**WHAT THE TASK REQUIRES:**
Exclude all pictures, then write out exactly the lines below from the first one through the line with "[128,951,147,966] ☐ -> [61,515,72,524] ☑".

══ RECORDS SUPPLIED

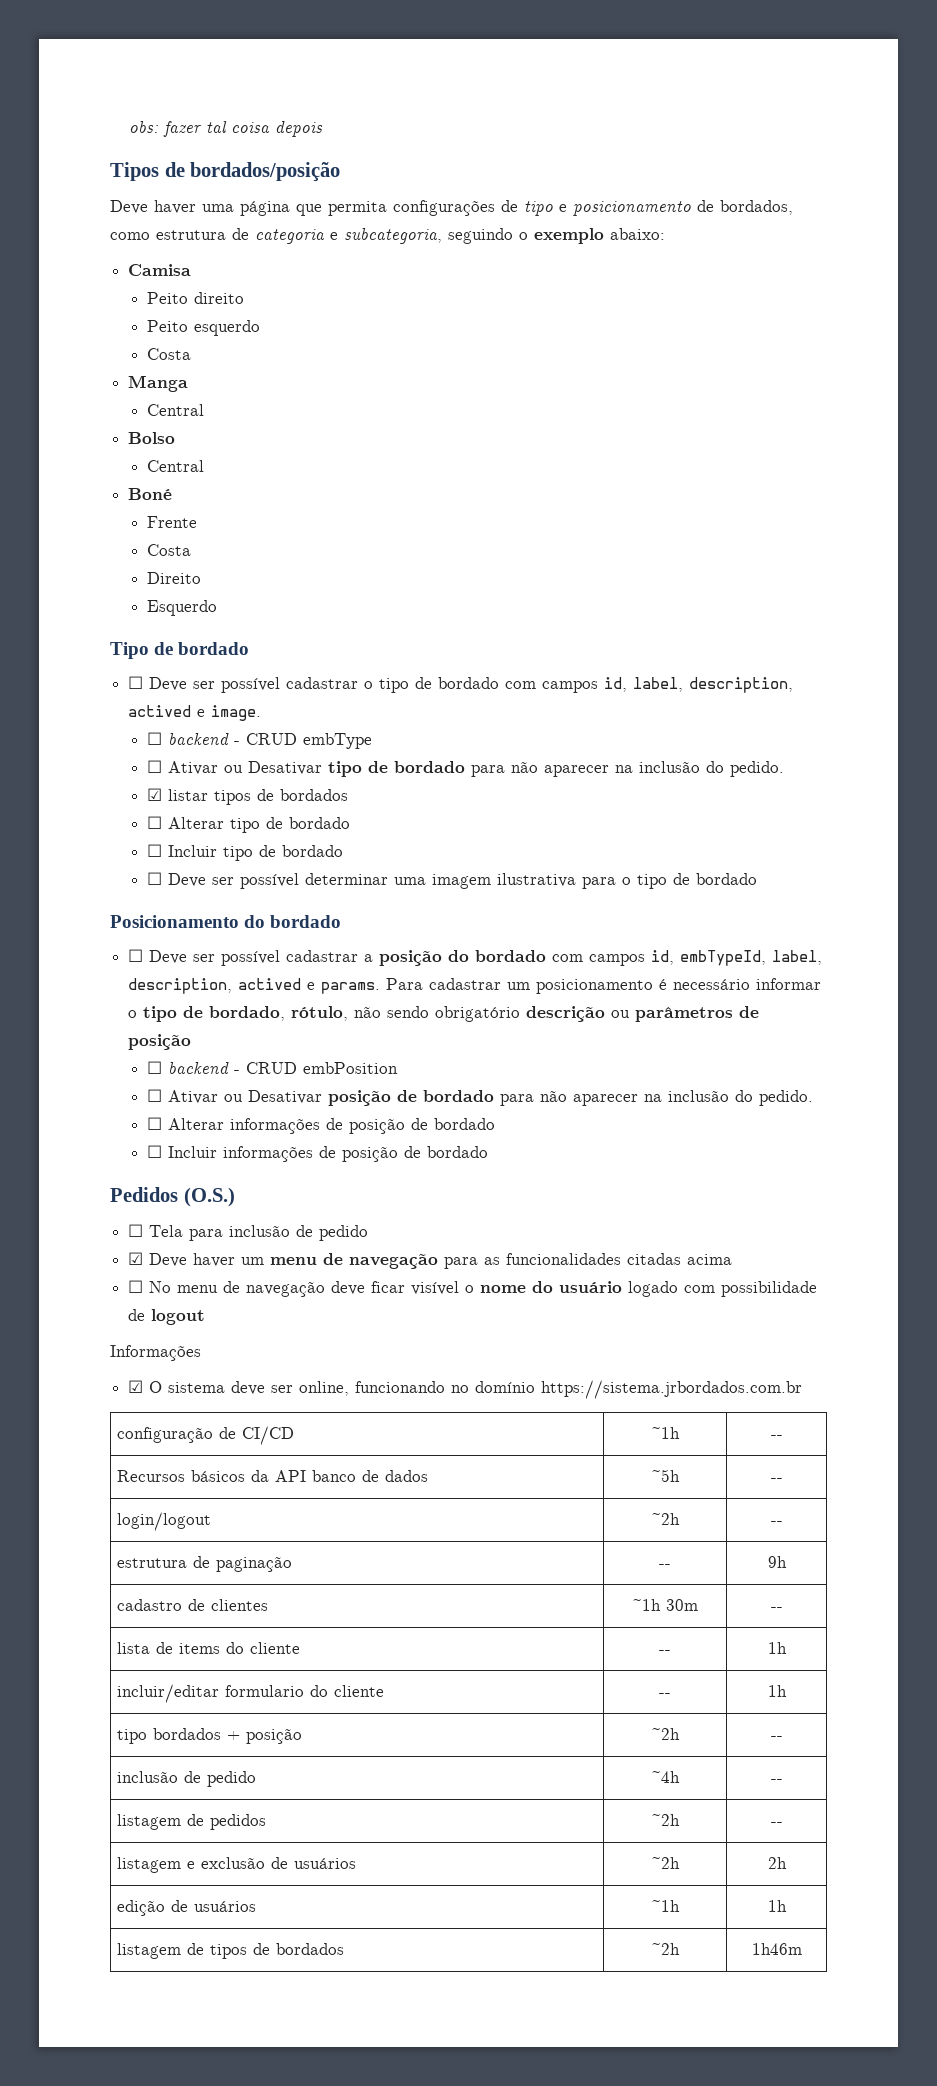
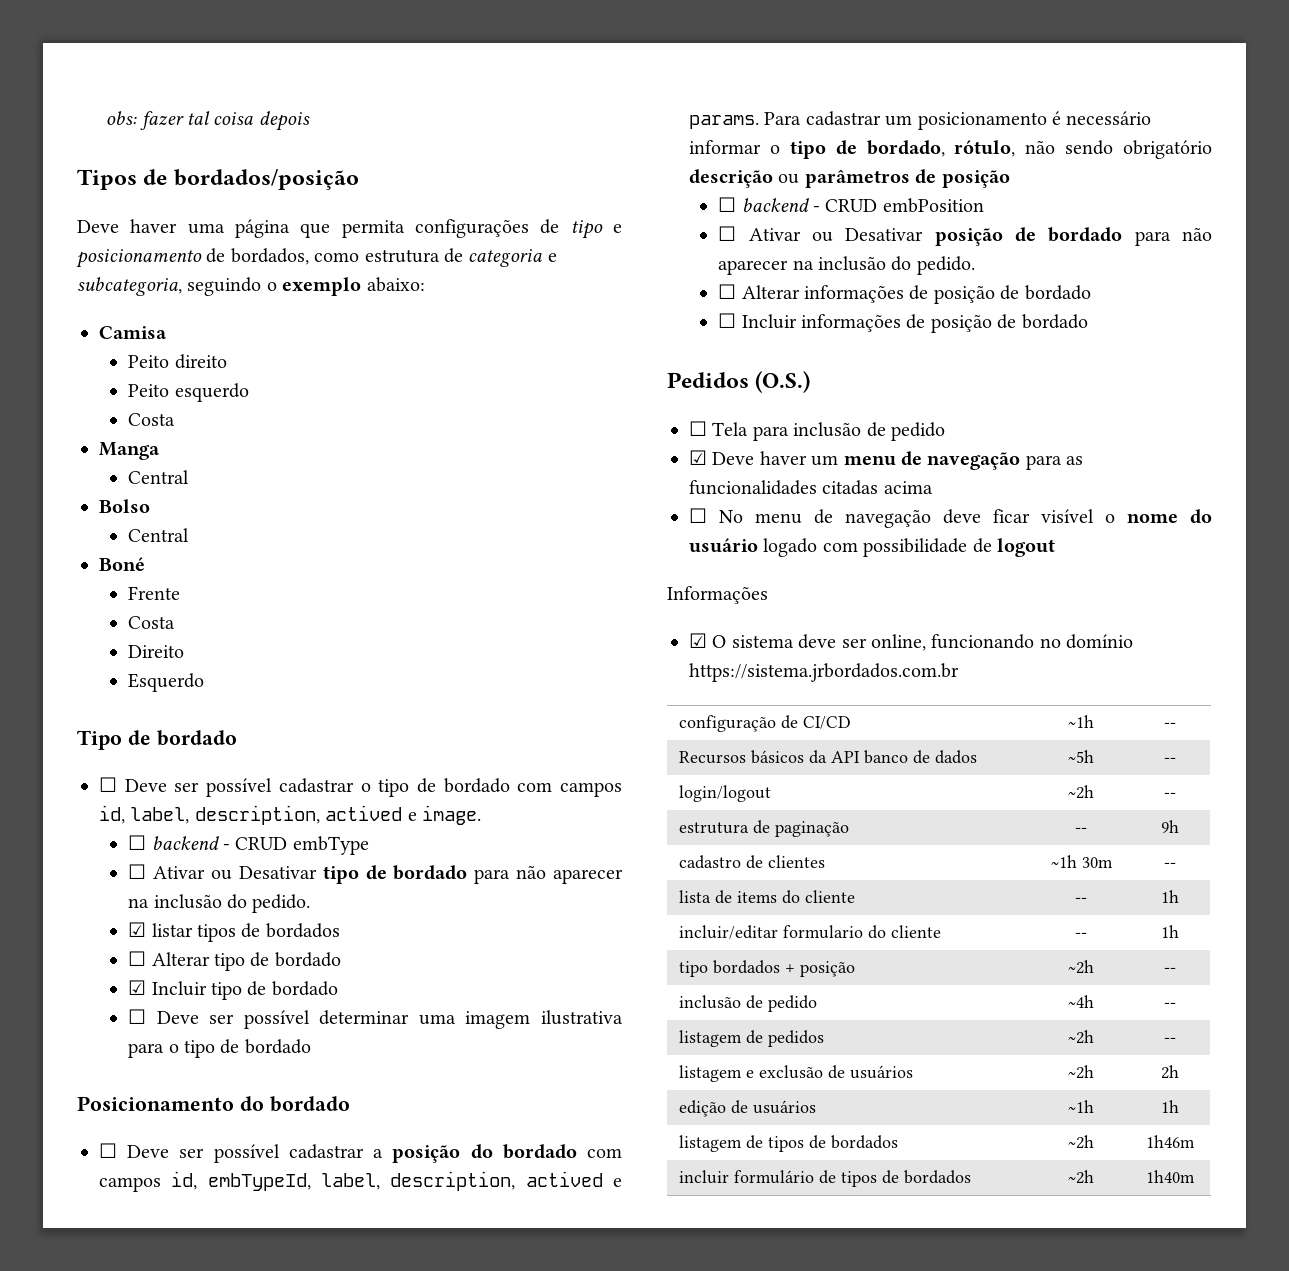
[146,844,162,857] ☐ -> [128,980,147,995] ☑
(802, 1949) none -> [679,1170,972,1187] [1068,1170,1094,1184] [1146,1170,1195,1183] // incluir formulário de tipos de bordados | ~2h | 1h40m

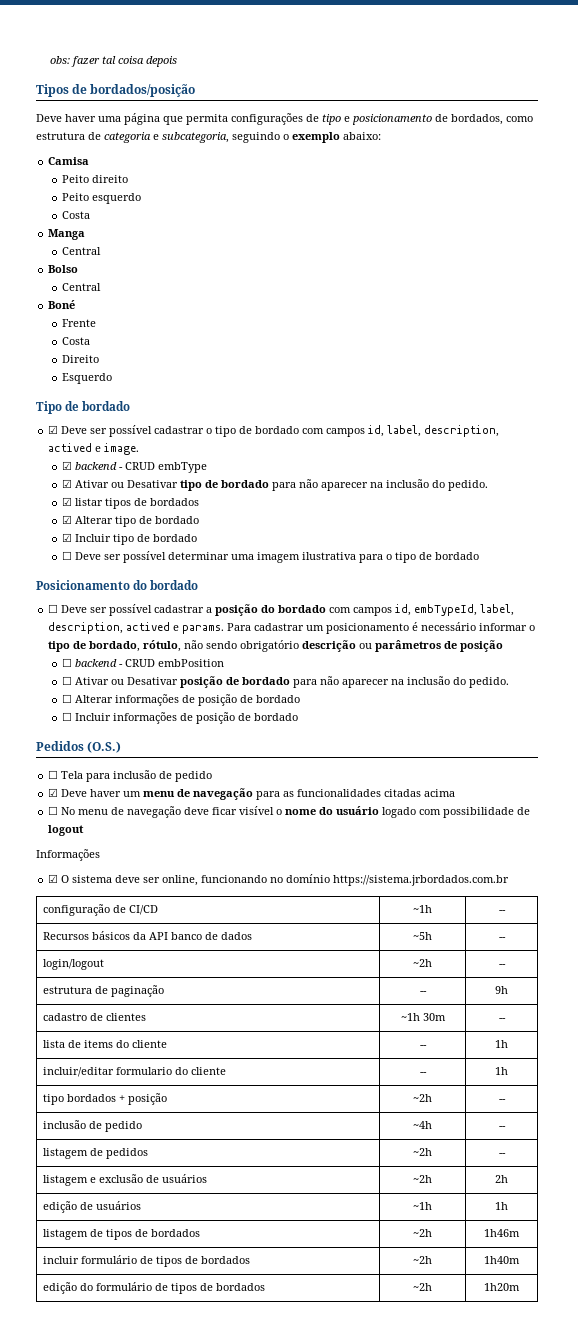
[99,777,117,792] ☐ -> [48,425,59,434] ☑
[128,835,147,850] ☐ -> [61,461,72,470] ☑
[128,864,147,879] ☐ -> [61,479,72,488] ☑
[128,951,147,966] ☐ -> [61,515,72,524] ☑
(1195, 1176) none -> [43,1282,266,1294] [413,1283,432,1291] [484,1283,520,1291] // edição do formulário de tipos de bordados | ~2h | 1h20m

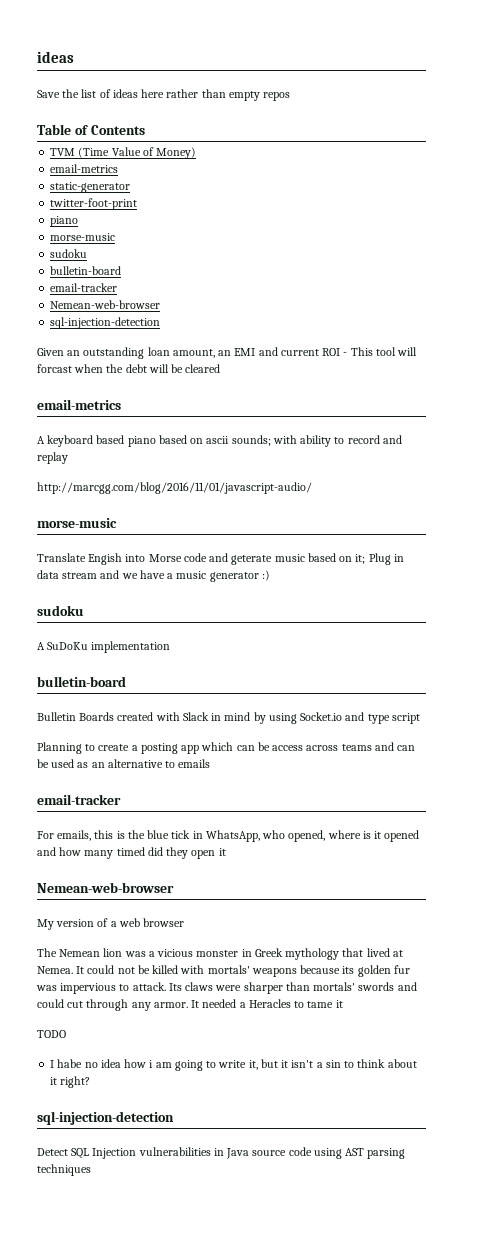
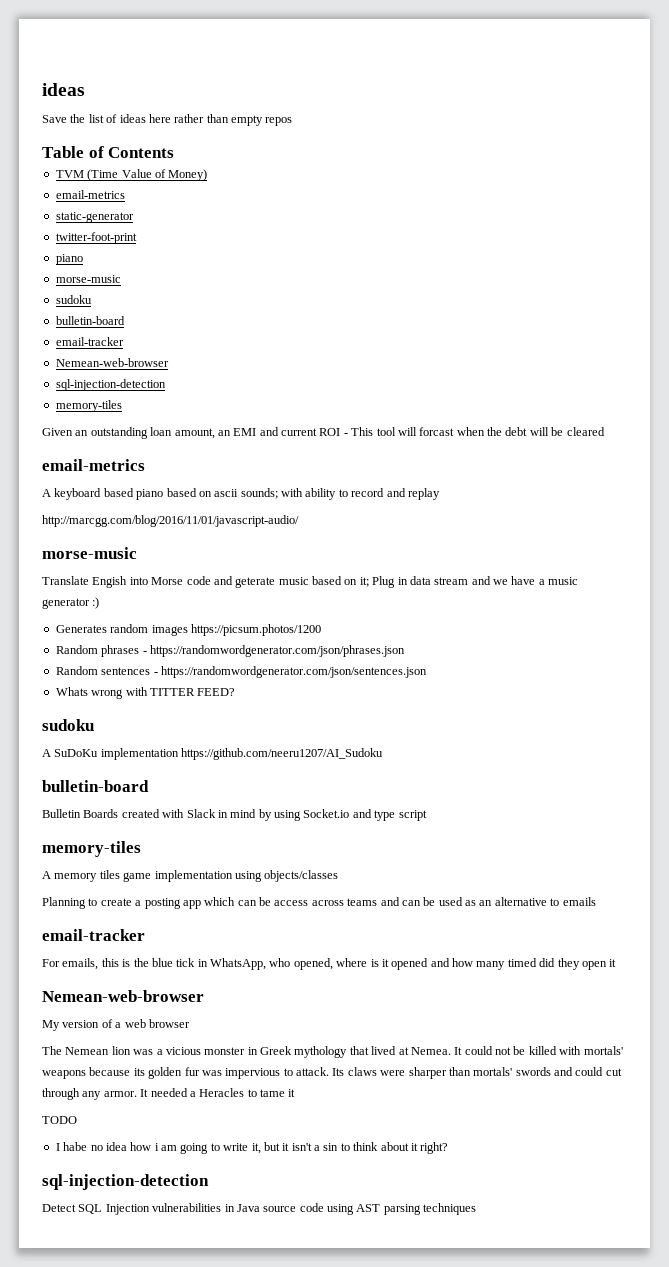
(161, 323) none -> [55,400,122,412] // memory-tiles
(270, 575) none -> [55,624,321,636] [55,645,405,657] [55,666,427,678] [55,687,236,699] // Generates random images https://picsum.photos/1200 // Random phrases - https://randomwordgenerator.com/json/phrases.json // Random sentences - https://randomwordgenerator.com/json/sentences.json // Whats wrong with TITTER FEED?
(171, 647) none -> [181,748,384,760] https://github.com/neeru1207/AI_Sudoku
(420, 718) none -> [42,841,141,857] [42,870,339,882] // memory-tiles // A memory tiles game implementation using objects/classes

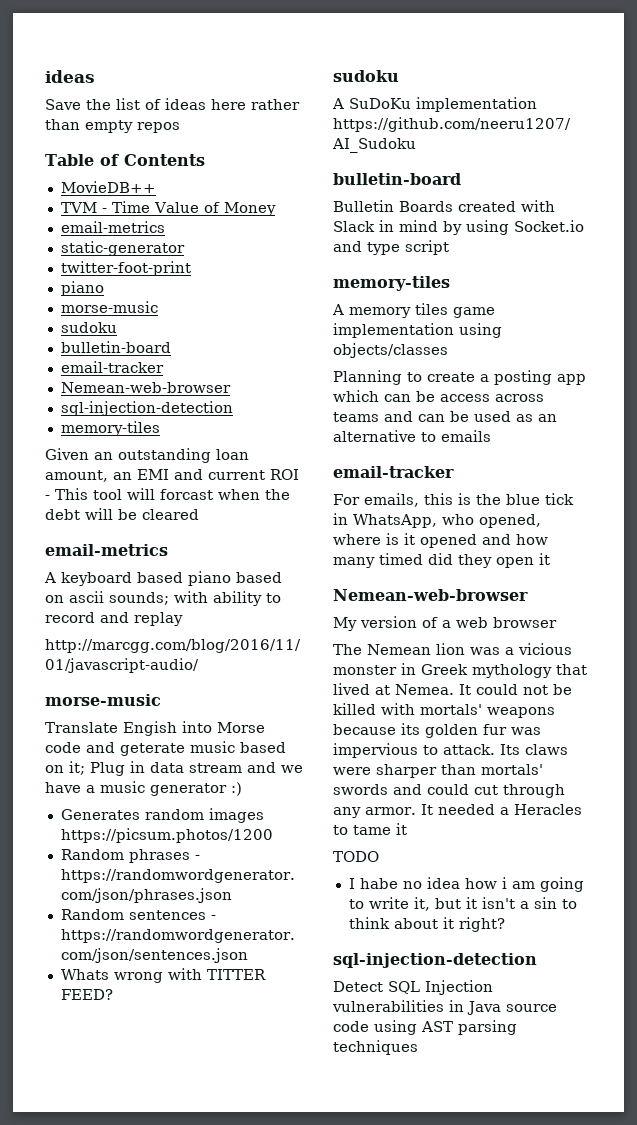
(175, 152) none -> [60,181,156,193] // MovieDB++
[87,169,119,181] (Time -> [101,201,150,213] - Time
[168,169,208,181] Money) -> [223,202,276,216] Money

════

**ANSWER SPACE:**
[146,844,162,857] ☐ -> [128,980,147,995] ☑
(802, 1949) none -> [679,1170,972,1187] [1068,1170,1094,1184] [1146,1170,1195,1183] // incluir formulário de tipos de bordados | ~2h | 1h40m

[99,777,117,792] ☐ -> [48,425,59,434] ☑
[128,835,147,850] ☐ -> [61,461,72,470] ☑
[128,864,147,879] ☐ -> [61,479,72,488] ☑
[128,951,147,966] ☐ -> [61,515,72,524] ☑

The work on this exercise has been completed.